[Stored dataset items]
---------------
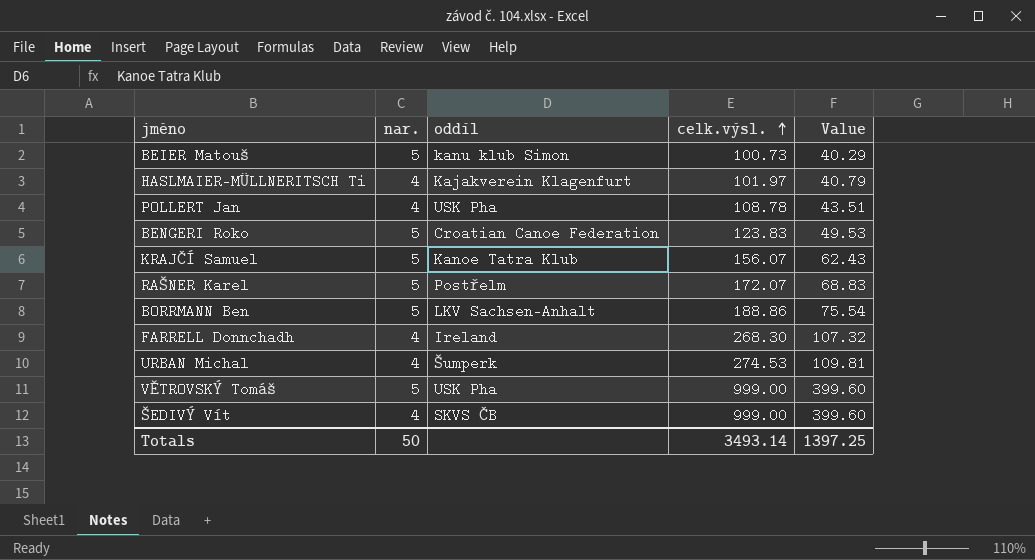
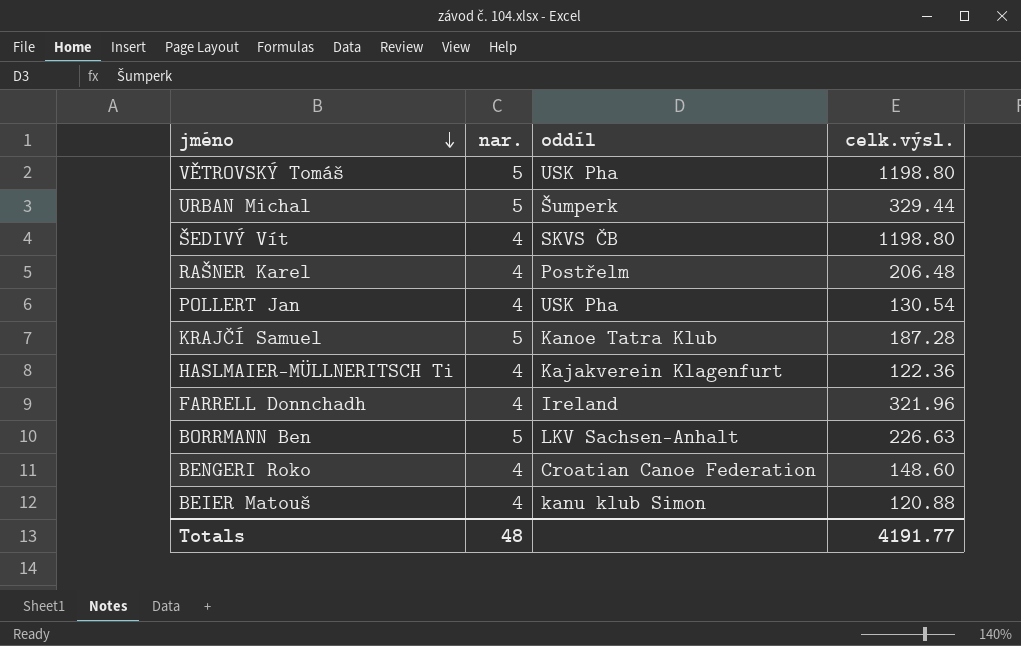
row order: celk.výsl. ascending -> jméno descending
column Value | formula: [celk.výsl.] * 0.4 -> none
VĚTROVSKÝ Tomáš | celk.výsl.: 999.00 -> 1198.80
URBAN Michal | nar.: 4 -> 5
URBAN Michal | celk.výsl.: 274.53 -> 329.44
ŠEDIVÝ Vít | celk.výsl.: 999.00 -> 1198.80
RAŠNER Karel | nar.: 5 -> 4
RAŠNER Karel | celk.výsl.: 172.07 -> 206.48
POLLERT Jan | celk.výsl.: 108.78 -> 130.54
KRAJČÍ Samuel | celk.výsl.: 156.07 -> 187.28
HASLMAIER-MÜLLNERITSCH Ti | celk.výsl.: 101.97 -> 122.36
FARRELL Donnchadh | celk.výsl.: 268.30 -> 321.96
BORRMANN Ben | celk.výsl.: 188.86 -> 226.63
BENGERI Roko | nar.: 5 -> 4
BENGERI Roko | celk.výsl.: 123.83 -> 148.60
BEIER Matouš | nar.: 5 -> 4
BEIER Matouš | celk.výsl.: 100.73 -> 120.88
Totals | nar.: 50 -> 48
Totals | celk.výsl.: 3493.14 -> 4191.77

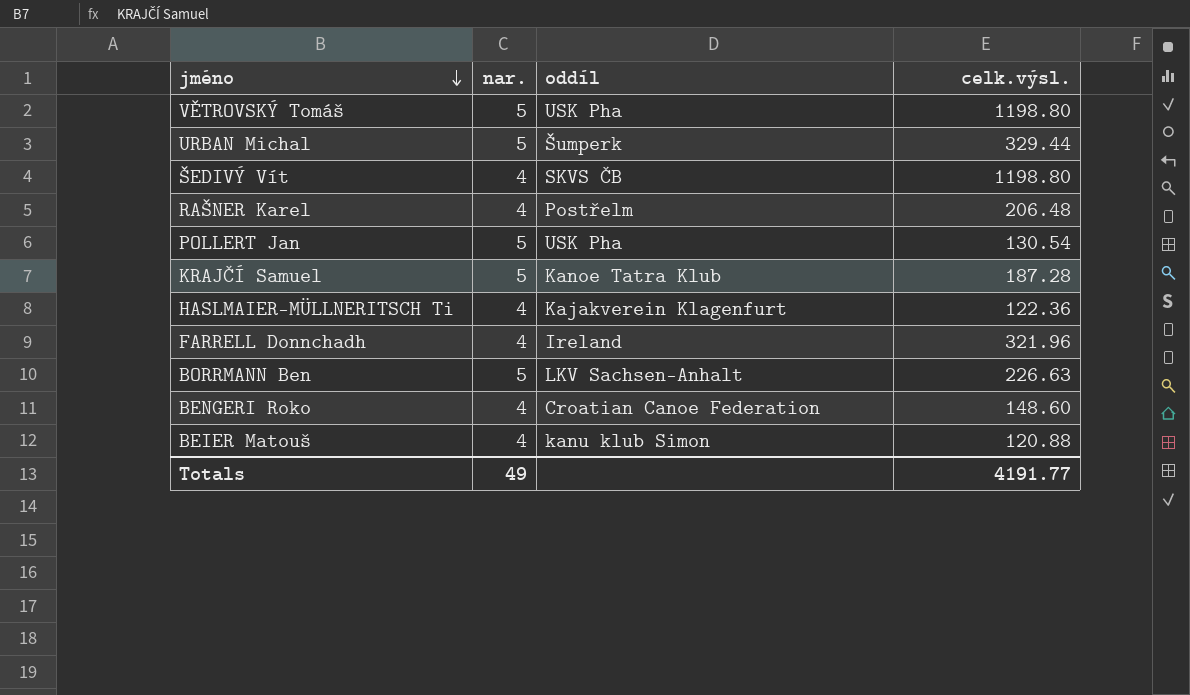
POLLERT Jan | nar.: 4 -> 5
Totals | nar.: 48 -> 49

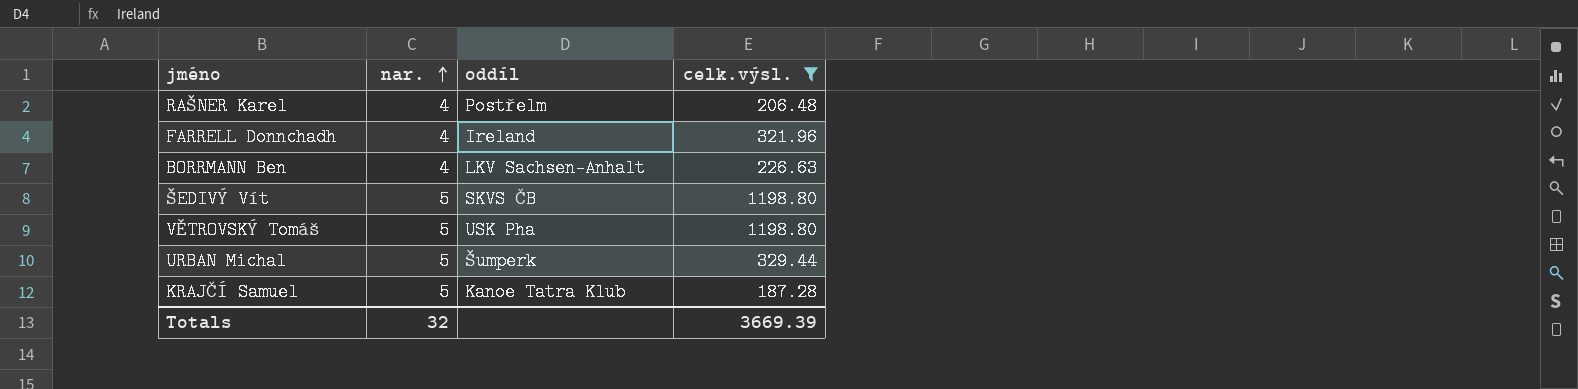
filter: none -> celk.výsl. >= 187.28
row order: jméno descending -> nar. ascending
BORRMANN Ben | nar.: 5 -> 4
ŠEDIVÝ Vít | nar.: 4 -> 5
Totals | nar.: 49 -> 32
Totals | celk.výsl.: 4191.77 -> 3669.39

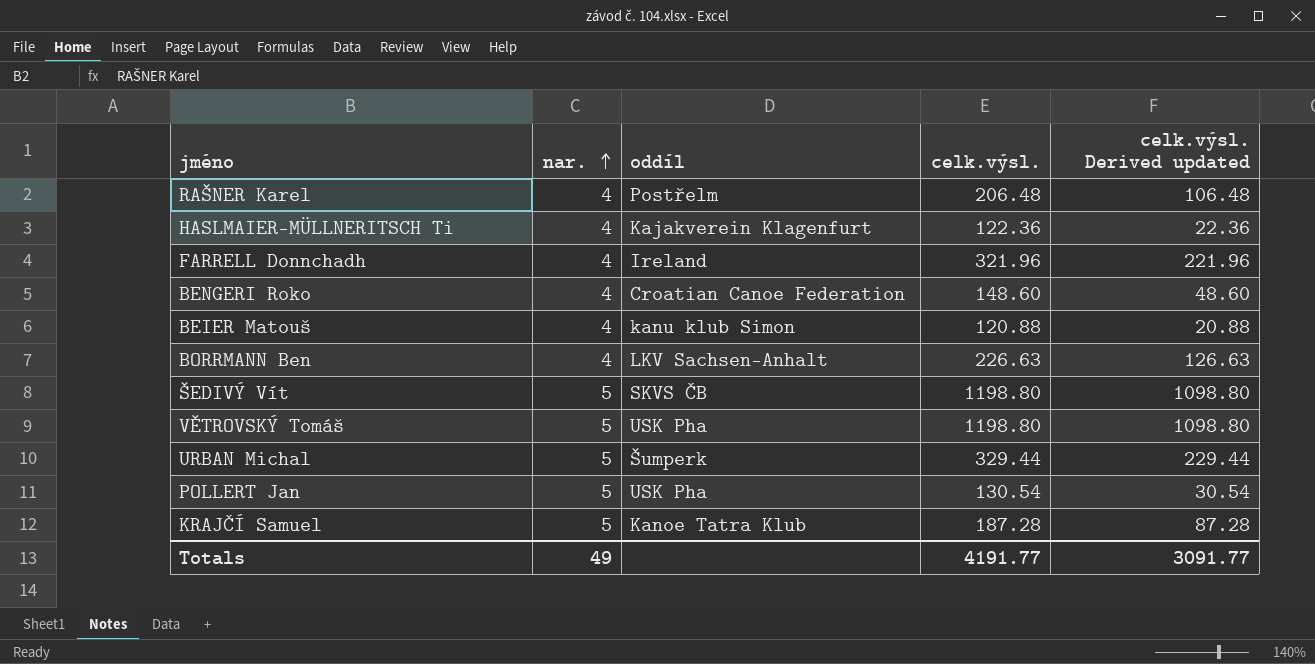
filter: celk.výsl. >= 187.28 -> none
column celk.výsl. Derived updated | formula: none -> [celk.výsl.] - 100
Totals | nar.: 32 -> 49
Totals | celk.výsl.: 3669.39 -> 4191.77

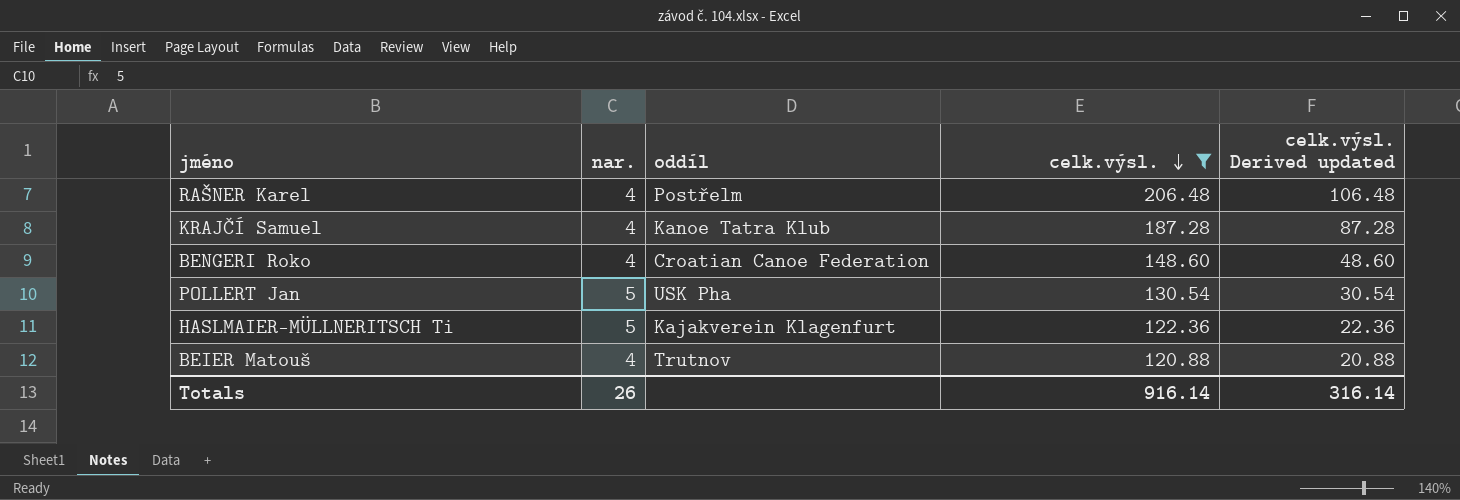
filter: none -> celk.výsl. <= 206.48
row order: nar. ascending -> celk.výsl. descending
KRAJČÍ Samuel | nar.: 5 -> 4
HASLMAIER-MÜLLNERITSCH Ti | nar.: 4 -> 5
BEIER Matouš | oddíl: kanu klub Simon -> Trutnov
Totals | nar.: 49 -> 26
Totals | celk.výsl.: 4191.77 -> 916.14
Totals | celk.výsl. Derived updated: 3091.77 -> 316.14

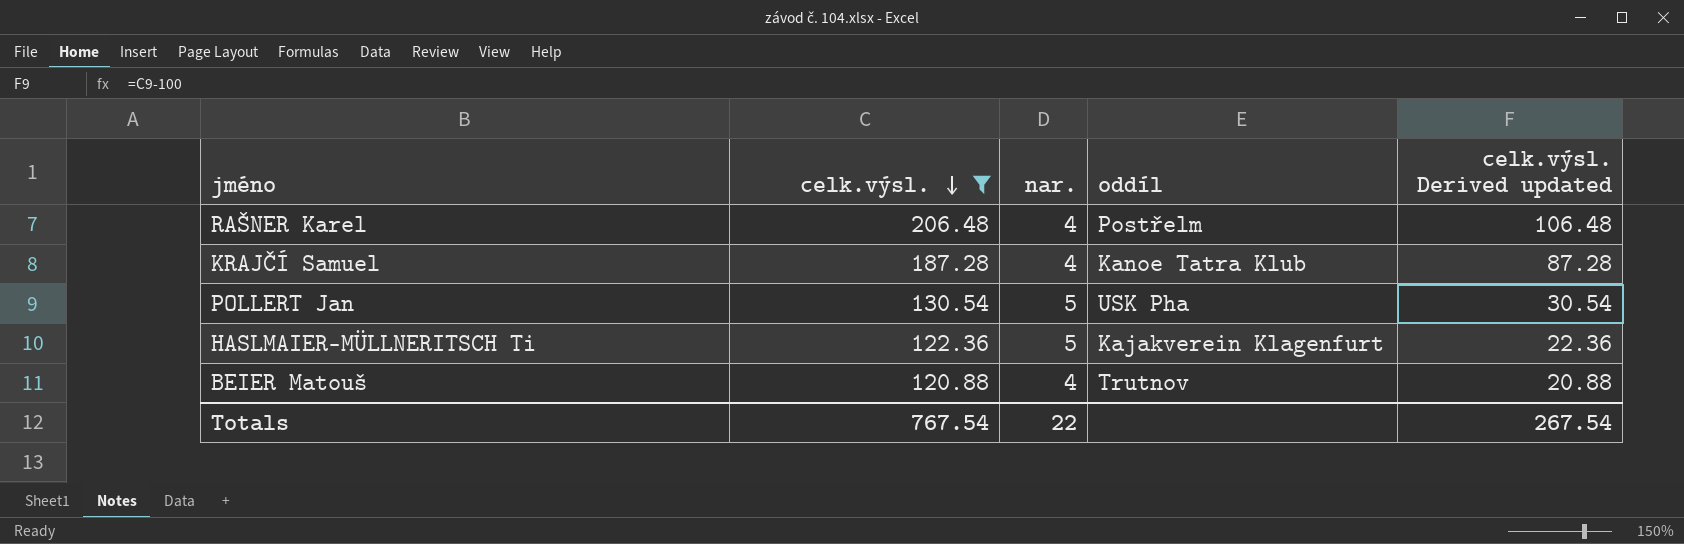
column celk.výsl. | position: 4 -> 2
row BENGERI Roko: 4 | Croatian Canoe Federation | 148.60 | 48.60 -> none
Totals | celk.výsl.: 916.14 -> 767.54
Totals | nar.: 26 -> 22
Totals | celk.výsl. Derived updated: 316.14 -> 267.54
---------------
• _What is required_: What's needed is every record restated exactly, pictures excluded.

• _Task result_:
row order: celk.výsl. ascending -> jméno descending
column Value | formula: [celk.výsl.] * 0.4 -> none
VĚTROVSKÝ Tomáš | celk.výsl.: 999.00 -> 1198.80
URBAN Michal | nar.: 4 -> 5
URBAN Michal | celk.výsl.: 274.53 -> 329.44
ŠEDIVÝ Vít | celk.výsl.: 999.00 -> 1198.80
RAŠNER Karel | nar.: 5 -> 4
RAŠNER Karel | celk.výsl.: 172.07 -> 206.48
POLLERT Jan | celk.výsl.: 108.78 -> 130.54
KRAJČÍ Samuel | celk.výsl.: 156.07 -> 187.28
HASLMAIER-MÜLLNERITSCH Ti | celk.výsl.: 101.97 -> 122.36
FARRELL Donnchadh | celk.výsl.: 268.30 -> 321.96
BORRMANN Ben | celk.výsl.: 188.86 -> 226.63
BENGERI Roko | nar.: 5 -> 4
BENGERI Roko | celk.výsl.: 123.83 -> 148.60
BEIER Matouš | nar.: 5 -> 4
BEIER Matouš | celk.výsl.: 100.73 -> 120.88
Totals | nar.: 50 -> 48
Totals | celk.výsl.: 3493.14 -> 4191.77

POLLERT Jan | nar.: 4 -> 5
Totals | nar.: 48 -> 49

filter: none -> celk.výsl. >= 187.28
row order: jméno descending -> nar. ascending
BORRMANN Ben | nar.: 5 -> 4
ŠEDIVÝ Vít | nar.: 4 -> 5
Totals | nar.: 49 -> 32
Totals | celk.výsl.: 4191.77 -> 3669.39

filter: celk.výsl. >= 187.28 -> none
column celk.výsl. Derived updated | formula: none -> [celk.výsl.] - 100
Totals | nar.: 32 -> 49
Totals | celk.výsl.: 3669.39 -> 4191.77

filter: none -> celk.výsl. <= 206.48
row order: nar. ascending -> celk.výsl. descending
KRAJČÍ Samuel | nar.: 5 -> 4
HASLMAIER-MÜLLNERITSCH Ti | nar.: 4 -> 5
BEIER Matouš | oddíl: kanu klub Simon -> Trutnov
Totals | nar.: 49 -> 26
Totals | celk.výsl.: 4191.77 -> 916.14
Totals | celk.výsl. Derived updated: 3091.77 -> 316.14

column celk.výsl. | position: 4 -> 2
row BENGERI Roko: 4 | Croatian Canoe Federation | 148.60 | 48.60 -> none
Totals | celk.výsl.: 916.14 -> 767.54
Totals | nar.: 26 -> 22
Totals | celk.výsl. Derived updated: 316.14 -> 267.54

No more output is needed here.